🤖 AI Summary
This work addresses catastrophic forgetting in continual learning, induced by gradient-based training of neural networks. We analyze a single-hidden-layer quadratic network trained on an orthogonal-mean XOR clustering dataset corrupted by Gaussian noise, deriving theoretical upper bounds on forgetting rates during both training and testing phases, and validating them empirically. Our contribution is the first systematic characterization—both theoretically and experimentally—of how task count, sample size, optimization iterations, and hidden-layer width quantitatively govern forgetting, yielding interpretable, tight theoretical bounds. Experiments reveal threshold effects: exceeding critical values in key parameters (e.g., number of tasks or hidden-layer width) sharply accelerates forgetting. The derived bounds closely match empirical forgetting rates across diverse configurations, demonstrating broad applicability. These results provide theoretically grounded, empirically verifiable guidance for designing robust continual learning algorithms and principled hyperparameter tuning strategies.
📝 Abstract
Continual learning, the ability of a model to adapt to an ongoing sequence of tasks without forgetting the earlier ones, is a central goal of artificial intelligence. To shed light on its underlying mechanisms, we analyze the limitations of continual learning in a tractable yet representative setting.
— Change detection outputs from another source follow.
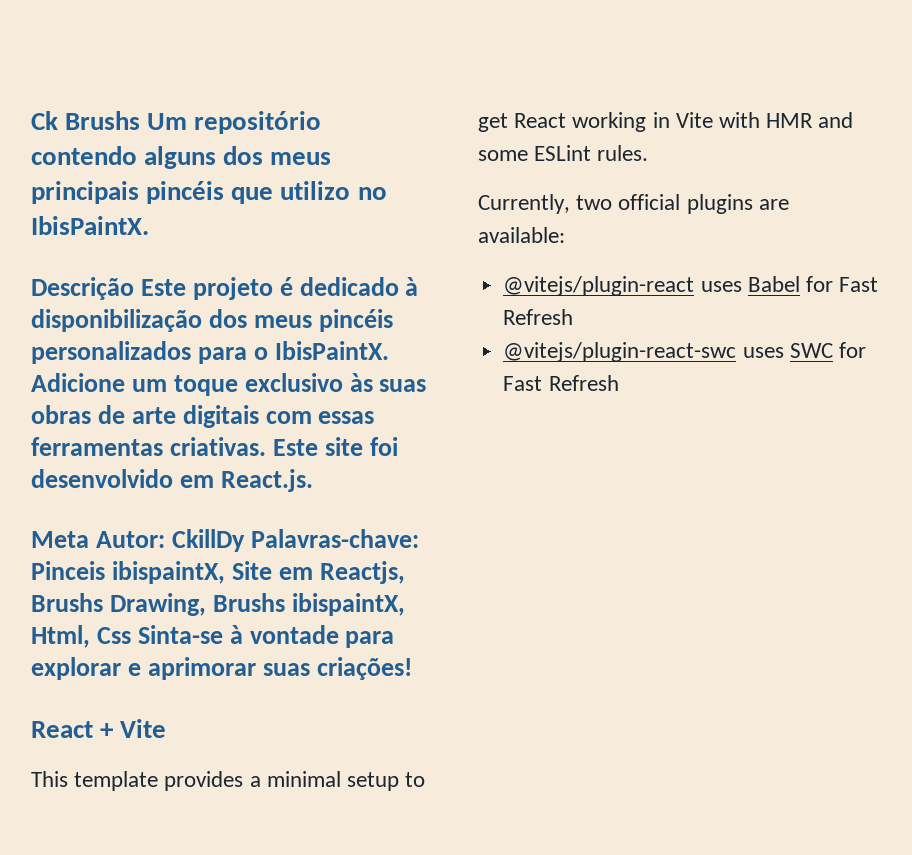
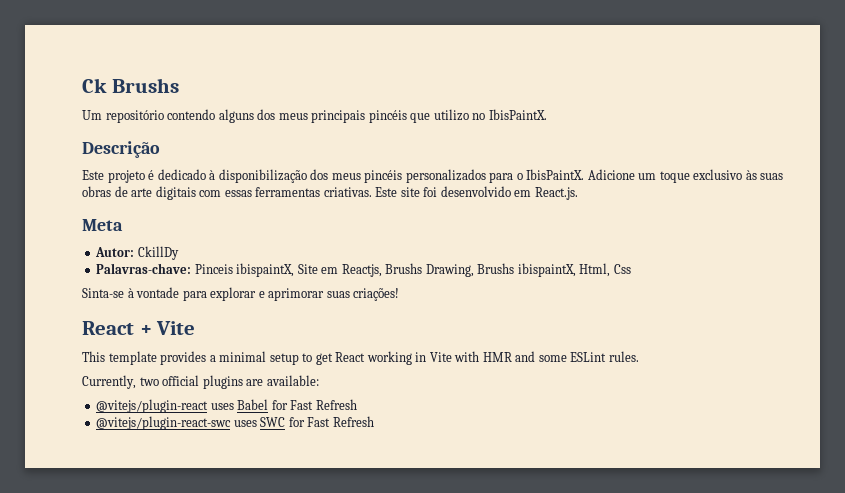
- Ck Brushs Um repositório contendo alguns dos meus principais pincéis que utilizo no IbisPaintX.
+ Ck Brushs
+ Um repositório contendo alguns dos meus principais pincéis que utilizo no IbisPaintX.
- Descrição Este projeto é dedicado à disponibilização dos meus pincéis personalizados para o IbisPaintX.
+ Descrição
+ Este projeto é dedicado à disponibilização dos meus pincéis personalizados para o IbisPaintX.
- Meta Autor: CkillDy Palavras-chave: Pinceis ibispaintX, Site em Reactjs, Brushs Drawing, Brushs ibispaintX, Html, Css Sinta-se à vontade para explorar e aprimorar suas criações!
+ Meta
+ Autor: CkillDy
+ Palavras-chave: Pinceis ibispaintX, Site em Reactjs, Brushs Drawing, Brushs ibispaintX, Html, Css
+ Sinta-se à vontade para explorar e aprimorar suas criações!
In particular, we study one-hidden-layer quadratic neural networks trained by gradient descent on an XOR cluster dataset with Gaussian noise, where different tasks correspond to different clusters with orthogonal means. Our results obtain bounds on the rate of forgetting during train and test-time in terms of the number of iterations, the sample size, the number of tasks, and the hidden-layer size. Our results reveal interesting phenomena on the role of different problem parameters in the rate of forgetting. Numerical experiments across diverse setups confirm our results, demonstrating their validity beyond the analyzed settings.